-- Opening Marker --
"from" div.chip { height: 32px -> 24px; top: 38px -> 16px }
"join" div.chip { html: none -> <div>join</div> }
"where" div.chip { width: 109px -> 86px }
-- Closing Marker --
-- Opening Marker --
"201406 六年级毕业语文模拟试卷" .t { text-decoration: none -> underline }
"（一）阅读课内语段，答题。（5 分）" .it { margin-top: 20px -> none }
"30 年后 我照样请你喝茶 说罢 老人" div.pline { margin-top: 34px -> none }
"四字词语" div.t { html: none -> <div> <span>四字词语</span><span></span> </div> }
-- Closing Marker --
-- Opening Marker --
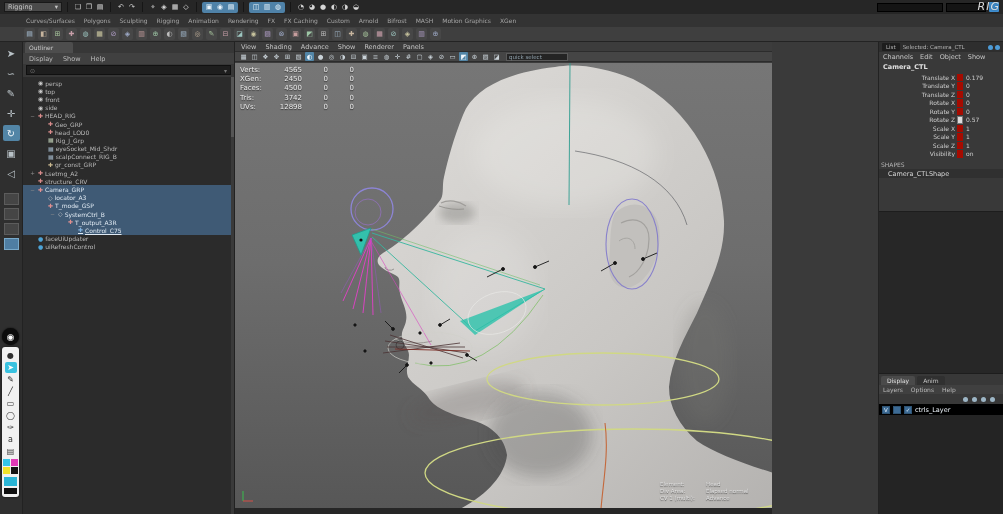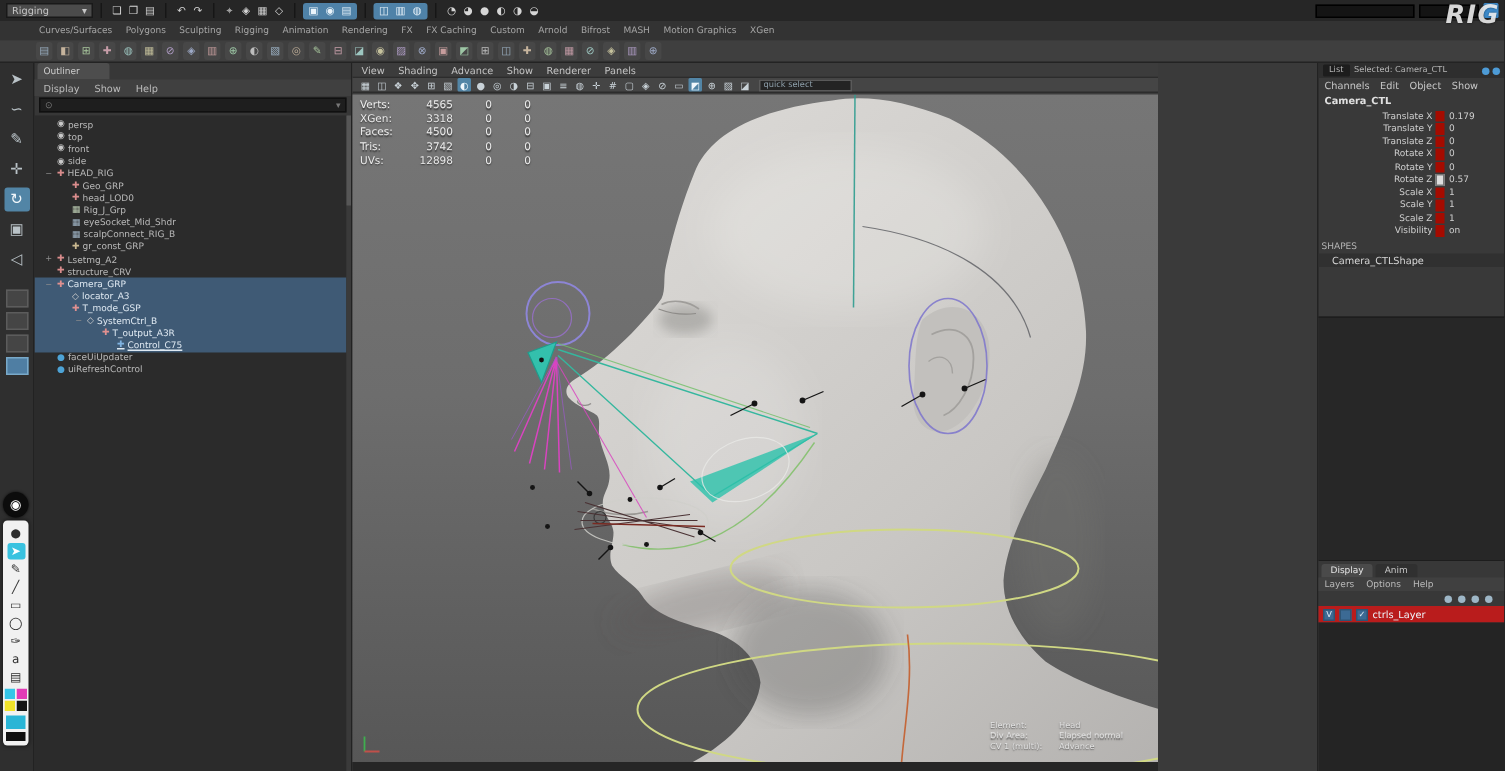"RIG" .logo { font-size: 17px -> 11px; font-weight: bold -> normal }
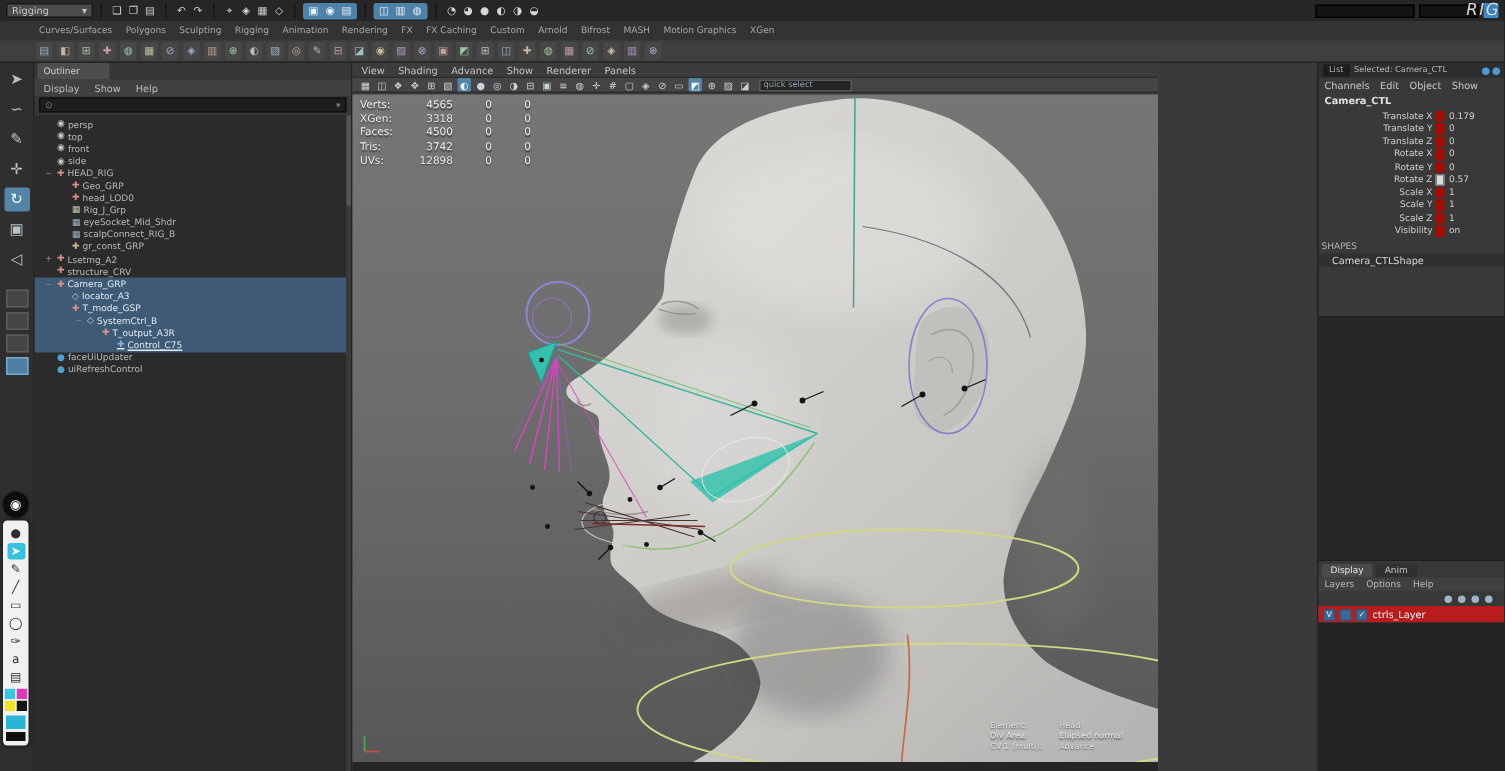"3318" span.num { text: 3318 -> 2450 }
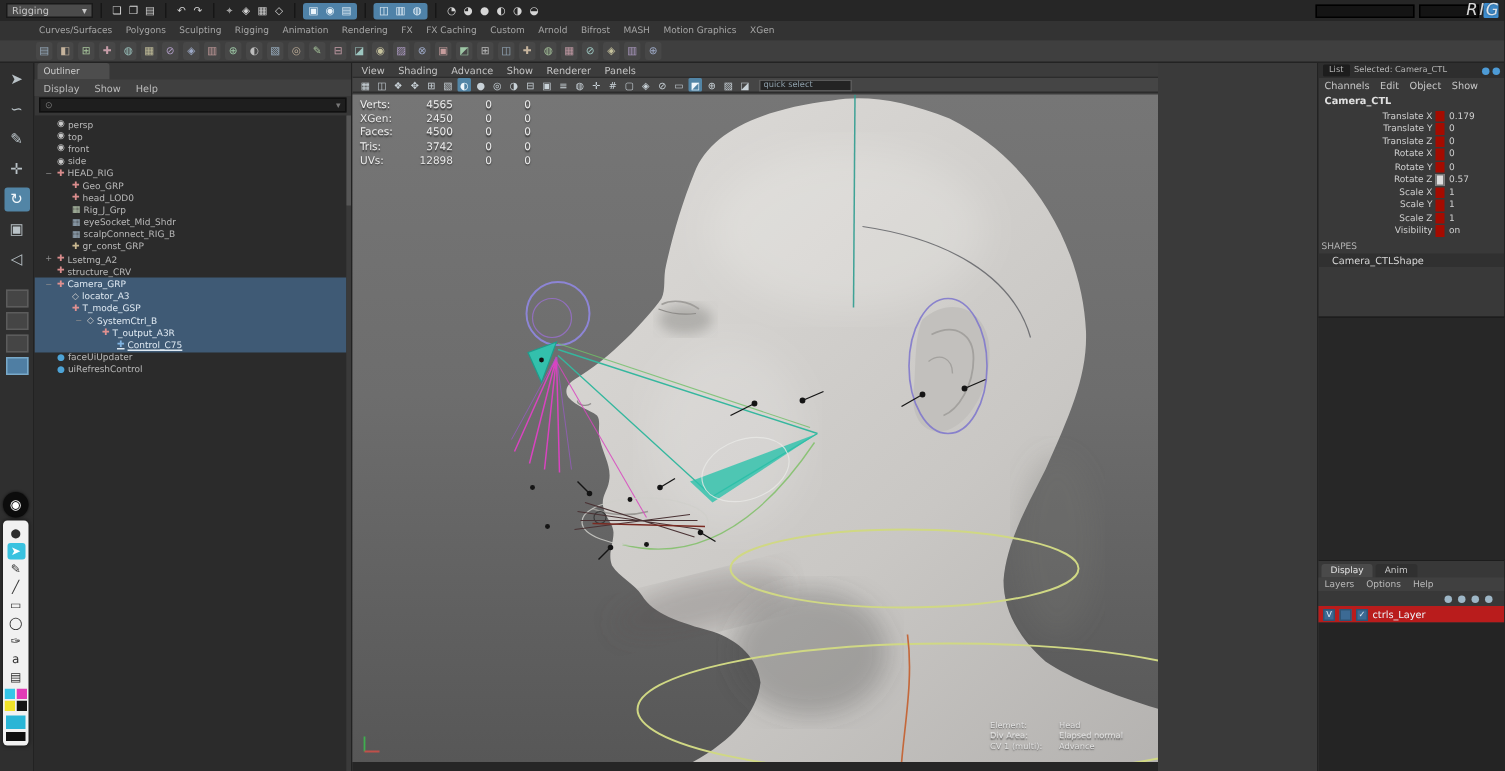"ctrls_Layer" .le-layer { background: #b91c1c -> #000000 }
-- Closing Marker --
Nothing but lines that contain "margin" should appear in the answer. Copy each from the records.

"（一）阅读课内语段，答题。（5 分）" .it { margin-top: 20px -> none }
"30 年后 我照样请你喝茶 说罢 老人" div.pline { margin-top: 34px -> none }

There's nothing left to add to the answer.